Whether you love the FIFA Ultimate Team mode, playing a career with your imaginary self or working your way to becoming a digital Jose Mourinho tormenting your favourite team, FIFA 20 satisfies.
There’s also a lot more thought put into the AI both in-game and around it. I feel like opponents no longer willingly glide out of position allowing me to complete a through-ball or create space; there’s much more cohesion and organization in teams you play against no matter the difficulty level or the league in which you’re competing.
If you go the manager route in a career mode, you’ll enjoy the updated press conference/post-match options, allowing you to go full Roy Hodgson with measured, reasonable remarks to the media or embrace your inner Marcelo Bielsa by constantly bigging up your team and your style of play.
Equally, I’m no longer the only team making bizarre moves in the transfer window. I enjoy the more realistic haggling over player purchases and sales — they’ve added new settings for these meetings so you’re not always inviting teams into your office but perhaps meeting them at a wine bar — as well as the fact that no matter how much work the developers do on building this game, there are still some things that resist their tinkering.
Take the fact that in my career mode, Man United sold Paul Pogba for 100 million pounds and immediately offered me 35 million for Xherdan Shaqiri. I really felt like Ed Woodward was part of the FIFA matrix and for that, I was grateful. United can’t even be competent in a video game.
Just play VOLTA FOOTBALL all the time
After years of incremental tweaks, EA finally made a massive change. FIFA 20 came along with VOLTA FOOTBALL, which makes this game feel essential in a way it hasn’t in years.
Don’t get me wrong: I’ve been a faithful player of every FIFA game even while feeling underwhelmed, but I’ve spent several nights putting several hours into the new play mode because it makes me reconsider, and fall back in love with, the digital version of the beautiful game.
Gone is the THE JOURNEY, a three-year narrative arc involving Alex Hunter, Danny Williams, his brother at Paris Saint-Germain and Hunter’s half-sister who tries to win the World Cup. (There’s a lot going on in that series.) In its place is a much swifter and more engaging story about an indoor/street soccer team run by a legend of the street game and their quest to win the World Championships.
There’s drama, intrigue, conflict and rabonas. You meet some digital avatars for real-life street soccer pioneers — Edward van Gils, Rocky Hehakaija, Issy Hitman and Jason “Jayzinho” Quezada(find them on YouTube, trust me) — along the way, all of them offering mentorship or a reality check depending on your progress. The story through the mode is fairly rote but it dazzles for introducing you to a wildly different style of video game soccer.

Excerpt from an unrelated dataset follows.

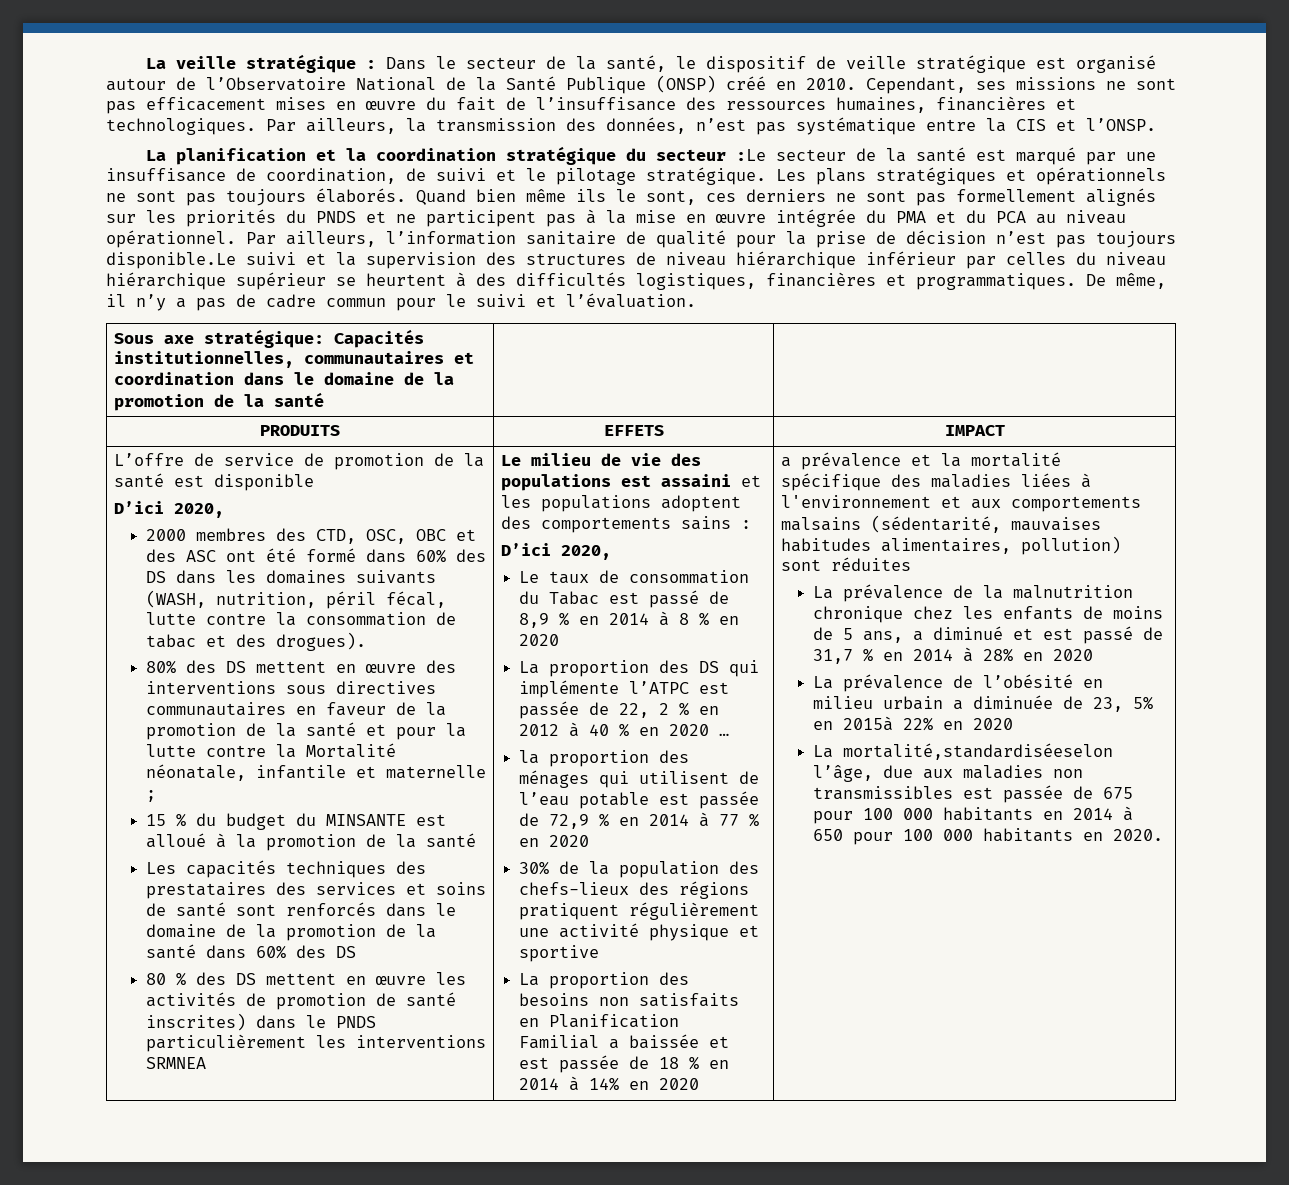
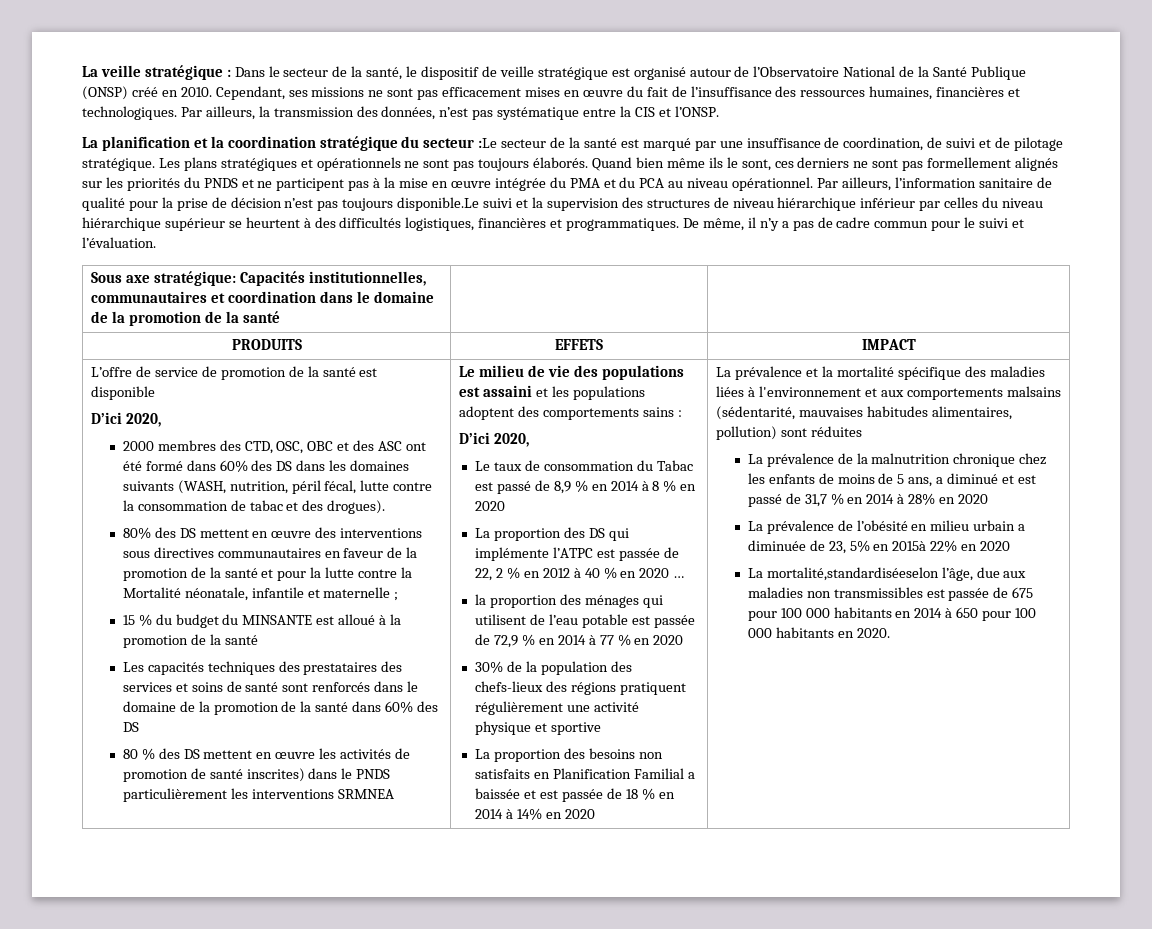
- La planification et la coordination stratégique du secteur :Le secteur de la santé est marqué par une insuffisance de coordination, de suivi et le pilotage stratégique.
+ La planification et la coordination stratégique du secteur :Le secteur de la santé est marqué par une insuffisance de coordination, de suivi et de pilotage stratégique.
- a prévalence et la mortalité spécifique des maladies liées à l'environnement et aux comportements malsains (sédentarité, mauvaises habitudes alimentaires, pollution) sont réduites
+ La prévalence et la mortalité spécifique des maladies liées à l'environnement et aux comportements malsains (sédentarité, mauvaises habitudes alimentaires, pollution) sont réduites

Remember FIFA Street? Or even the Nike commercials in a cage back in 2002, with Eric Cantona as emcee and losing teams getting dumped off the massive boat when eliminated? VOLTA is a natural extension of both.
Games are short, sharp and speedy, perfect for a brief 10-minute distraction from work (I swear to my bosses that I have not done this at all) or if you’ve got a little downtime in which to bash through a tournament. The conventional FIFA modes feel sluggish by comparison, what with their pesky four-minute halves (the lowest setting) and 11 vs. 11 on overwhelmingly large pitches. In VOLTA, you’re in claustrophobic but electrifying “cages” or walled playing surfaces, similar to the pick-up spots in Manhattan, London or Paris that birthed some of the world’s best players.
Facing off in 5 vs. 5, 4 vs. 4 or 3 vs. 3 with variations allowing for goalies or open nets, the action feels genuinely unique. It’s progressive and more in the spirit of where people play these days; it’s also a neat homage to the mythology that surrounds basketball courts like Rucker Park or Venice Beach, the latter serving as the setting for the iconic movie “White Men Can’t Jump.” (There’s a VOLTA tournament option in Venice Beach too.)
Unlike the “regular” game mode or even FIFA Ultimate Team, the learning curve is steep but swift. Simply dive in and begin stepovers, banging the ball off the walls to your similarly scrappy teammates — seriously, your teammates run the gamut from over-written to background filler — or finding new ways to flick a ball into a small, low net. Repeat, repeat, repeat until you’re crushing all comers.
There are the usual video game/RPG factors like coin accumulation, items to unlock, rare clothing options for completing difficult accomplishments and a skill tree, but the attraction is just the chance to play soccer like you’ve probably never played before.
Everyone cares about the ratings so here’s a quick skim of the bests in some key categories that should help you when it comes to building your own super-team.
The showboats: These are the players who boast the most close control. Use these 10 if you’re looking for the optimal players to control in one-on-one situations: better yet, only 49 players in a database of over 17,000 earned the five-star skill designation. Hallowed company indeed.
Cristiano Ronaldo leads the way followed by Neymar, his PSG teammate Kylian Mbappe, Man United’s Paul Pogba and, perhaps surprisingly, Thiago Alcantara at Bayern Munich. Rounding out the top 10: Angel Di Maria, Philippe Coutinho, Marcelo, Zlatan Ibrahimovic and Riyad Mahrez. Remarkably, Lionel Messi is not among the five-stars despite being the top-ranked player in the whole game.
What a difference a year makes: This is the group that has earned the biggest ratings jump in FIFA 20 compared to the 2019 edition. Consider them the guys about to break through in the beautiful game and consider building around these players if you’re looking to take a smaller club to the hallowed ground of world domination.
Sevilla left-back Sergio Reguilon (+13 rating jump) has burst onto the scene in FIFA 20, while Borussia Dortmund and England winger Jadon Sancho (+12) makes total sense considering his emergence out of the Man City youth set-up to become a bonafide Bundesliga star. Eintracht Frankfurt defender Evan N’Dicka (+12) could be the next player to command a massive transfer, while Milan forward Krzysztof Piatek, a Dortmund duo — center-back Dan-Axel Zagadou and striker Jacob Bruun Larsen — Lille defender Mehmet Celik, Lyon left-back Youssouf Kone and future Bayern goalie Alexander Nubel (currently of Schalke) all boast a +10 jump in their ratings.
Also some good news for Man United fans: Aaron Wan-Bissaka has upped his game in the eyes of EA with a +9 rating. If only the same could be said of his teammates…
Here’s the beef: The strongest players in FIFA 19 are mostly defenders and strikers, as you’d expect, but nobody beats the beast that is Adebayo “The Beast” Akinfenwa, who even released an eBook in 2017 thanks to his cult status as the most powerful man in the FIFA series.
This year, he has competition for his crown in the form of new Aston Villa striker Wesley, Napoli defender Kalidou Koulibaly, Inter/Man United forward Romelu Lukaku and Bayern Munich center-back Niklas Sule.
The need for speed: Finally, the fastest players in FIFA 20. Pick them up and watch your team blur around the screen.
Adama Traore retains his 96 PACE rating alongside PSG’s Mbappe, with a quarter just a hare behind at 95: Man City winger Leroy Sane, Toluca left-back Anibal Chala, FC Tokyo striker Kensuke Nagai and wide man Gelson Martins of Monaco.